Nulla di tutto ciò è nell’agenda del governo, che secondo Ugo Mattei pensa solo a come seppellire definitivamente il risultato democratico dei referendum del giugno 2011 per la difesa dei beni comuni, in perfetto accordo con i “padroni universali” a cui fanno gola i nostri “gioielli di famiglia”, come dice l’ex ministro socialista Rino Formica, che accusa direttamente Mario Draghi di aver piegato l’Italia ai voleri della Germania, attraverso il ricatto finanziario della Bce. Sovranità, diritti, conquiste: una sconfitta dopo l’altra, da vent’anni, e senza più neppure il velo della legittimità democratica, ora che la politica si è dissolta e il super-potere sembra aver gettato la maschera, scendendo in campo in prima persona.
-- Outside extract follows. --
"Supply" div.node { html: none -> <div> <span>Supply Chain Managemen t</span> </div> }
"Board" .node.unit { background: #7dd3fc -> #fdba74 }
L’opinione pubblica è disorientata: secondo i sondaggi, in mancanza di alternative, alle prossime elezioni voterebbe solo un italiano su due. Gli attuali partiti? Ridotti a gruppi di interessi e caste di addetti ai lavori, affollate di mezze figure buone per le cronache giudiziarie e abbarbicate ad appalti miliardari per infrastrutture-fantasma come la Torino-Lione, che non sanno neppure giustificare. Fallimento storico della politica? Pessima notizia, per tutti: senza più rappresentati legittimi, i cittadini sarebbero totalmente indifesi. E se anche il “popolo dei referendum” dovesse ottenere un’improbabilissima e clamorosa rivincita, il giorno dopo dovrebbe vedersela con gli amici di Monti e Draghi, signori dello spread e padroni del nostro futuro, già scritto – a nostre spese – dalle lobby onnipotenti da cui prendono ordini gli oscuri tecnocrati di Bruxelles. Che fare? Da dove cominciare, per provare a riaffacciarsi sul futuro? Lo ha detto l’ex premier socialista francese Michel Rocard: i popoli europei non si meritano questo ordinamento neo-feudale, è ora di stracciare i trattati e riscrivere le regole tutti insieme, partendo da una parola semplicissima e disastrosamente dimenticata: democrazia.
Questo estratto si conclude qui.